As U.S. Election Nears, Polling Shows 82 Percent of Voters Support 100 Percent Clean Energy Transition

A majority of registered voters of both parties in the United States support initiatives to fight climate change, including many that are outlined in the climate plans announced by President-elect Joseph R. Biden Jr., according to a new survey.

The survey, which was conducted after the presidential election, suggests that a majority of Americans in both parties want a government that deals forcefully with climate change instead of denying its urgency — or denying that it exists.

In the survey, published Friday by the Yale Program on Climate Change Communication and the George Mason University Center for Climate Change Communication, 53 percent of registered voters said that global warming should be a high or very high priority for the president and Congress, and 66 percent said that developing sources of clean energy should be a high or very high priority.

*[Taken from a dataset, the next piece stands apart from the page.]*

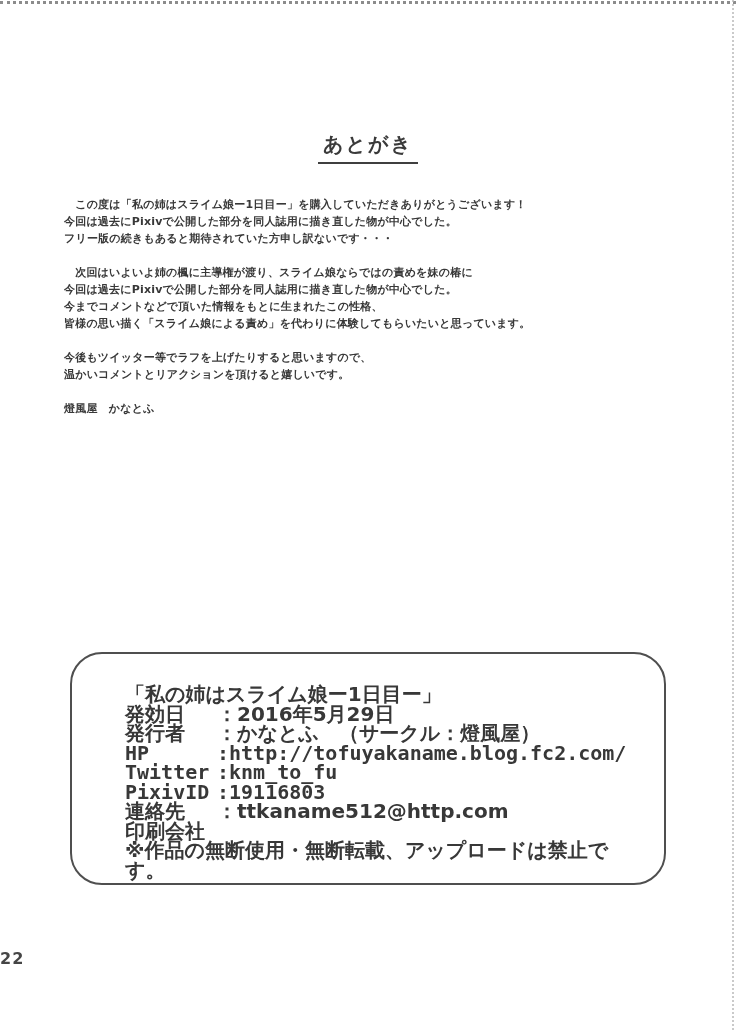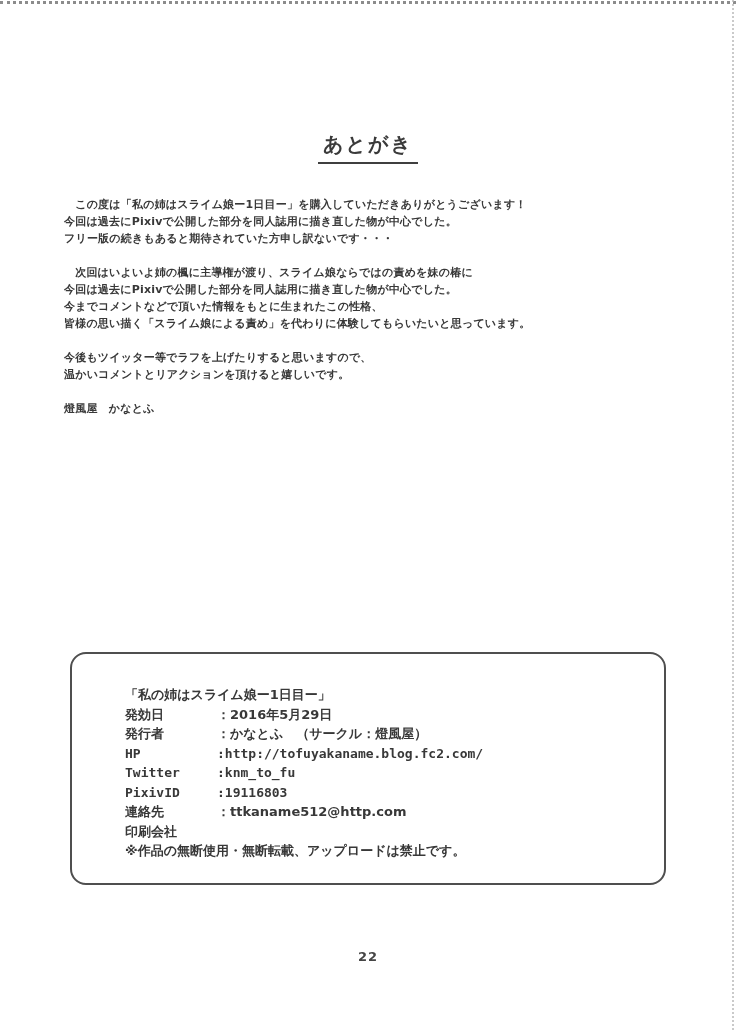"「私の姉はスライム娘ー1日目ー」" .colophon { border-radius: 16px -> 32px; font-size: 13px -> 20px }
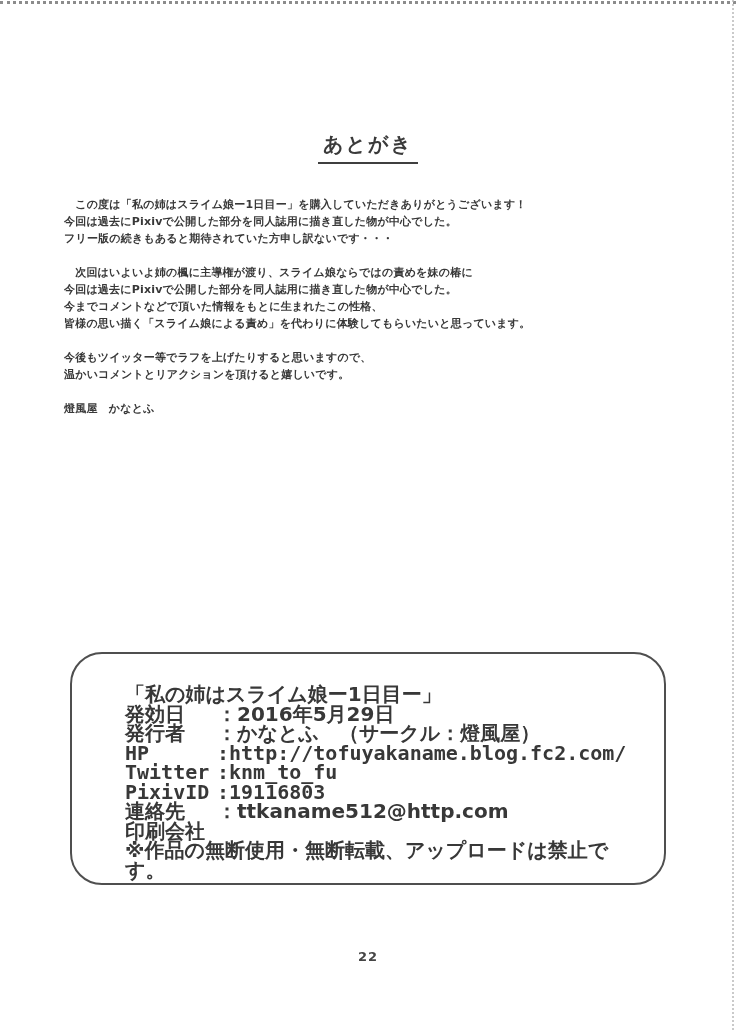"22" .page-number { font-size: 13px -> 16px; text-align: center -> left }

Eight in 10 supported achieving those ends by providing tax breaks to people who buy electric vehicles or solar panels, and by investing in renewable energy research. “These results show there’s very strong public support for bold, ambitious action on climate change and clean energy.”
Survey Finds Majority of Voters Support Initiatives to Fight Climate Change

And dirty power plants are closing:

In 1990, coal-fired power plants accounted for about 42% of total U.S. utility-scale electricity generating capacity and about 52% of total electricity generation. By the end of 2020, coal's share of electricity generating capacity was at 20% and coal accounted for 19% of total utility-scale electricity generation.


And the US GHG energy emissions are falling as well. They were around 6 million metric tons of CO2 emissions in 2007. This has fallen to just over 5 million metric tons in 2019.